Wo der Wind weht - Über den TET durch Dänemark mit der DR350

February 9th 2024 | #Deutsch #Motorcycle #Report

The beach of Romo with a motorcycle Dieser Reisebericht erschien in der Monatszeitung Megaphon der Kuhlen Wampe, Ausgabe 1/2023.

Dänemark ist vor allem flach und nicht bekannt für kurvenreiche oder spannende Motorradstrecken. Selbst der Trans European Trail, der eine Enduroroute durch das Land vorschlägt, warnt, dass mehr als ein Drittel der Strecke nicht auf unbefestigten Wegen verläuft, was ja der Hauptgrund ist eine Endurotour überhaupt anzutreten. Doch Dänemark war das am schnellsten erreichbare Ziel in begrenzter Zeit, also ging ich das Wagnis ein. Die Quittung: ein vom Auspuff angeschmorrter Seitendeckel und Gepäck sowie eine kaputte Kette und keine einzige Passstraße. Trotzdem bin ich froh, eine Motorradreise durch Dänemark unternommen zu haben.
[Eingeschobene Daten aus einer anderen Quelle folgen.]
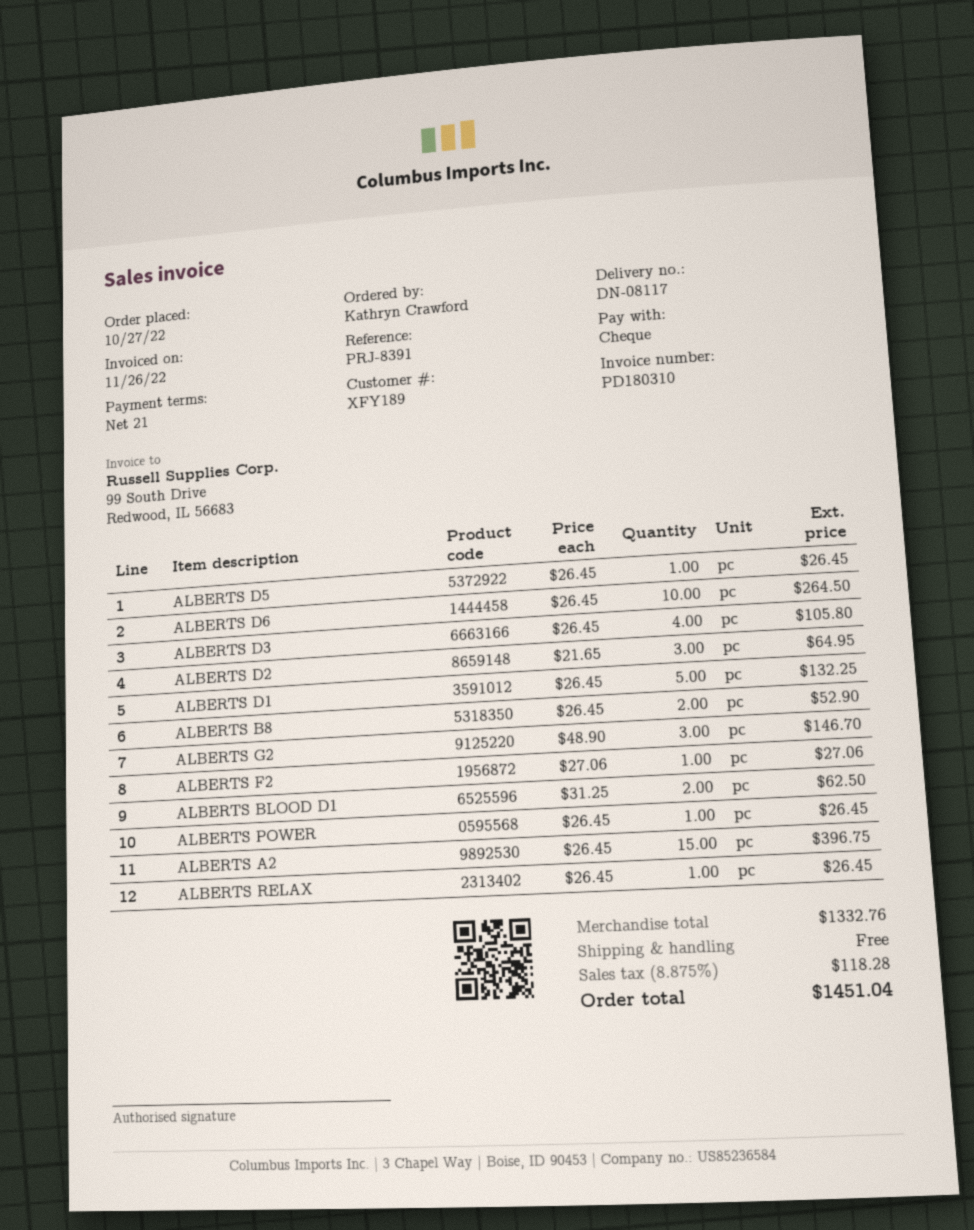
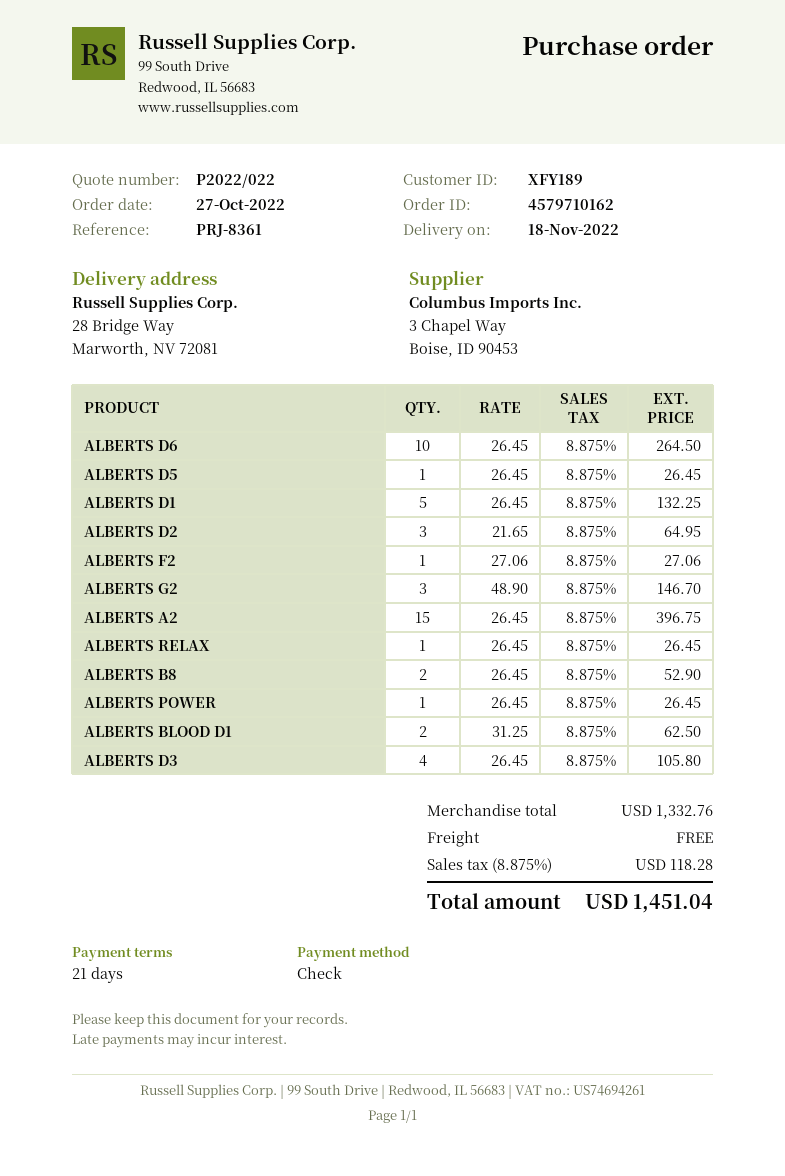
reference: PRJ-8391 -> PRJ-8361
Das Gefährt der Wahl: Eine Suzuki DR 350 SHC, Baujahr 1992. Erst wenige Monate zuvor wechselte sie in mein Besitz und eröffnete mir gleichzeitig das Offroadfahren als neue Spielwiese. Also beladen mit zwei 15-Liter Gepäcktaschen und einer Gepäckrolle für den Schlafsack und gut über 2000 km in 9 Tagen - eigentlich relativ bequem - anvisiert. Los geht es in einer nicht weiter relevanten ostdeutschen Großstadt.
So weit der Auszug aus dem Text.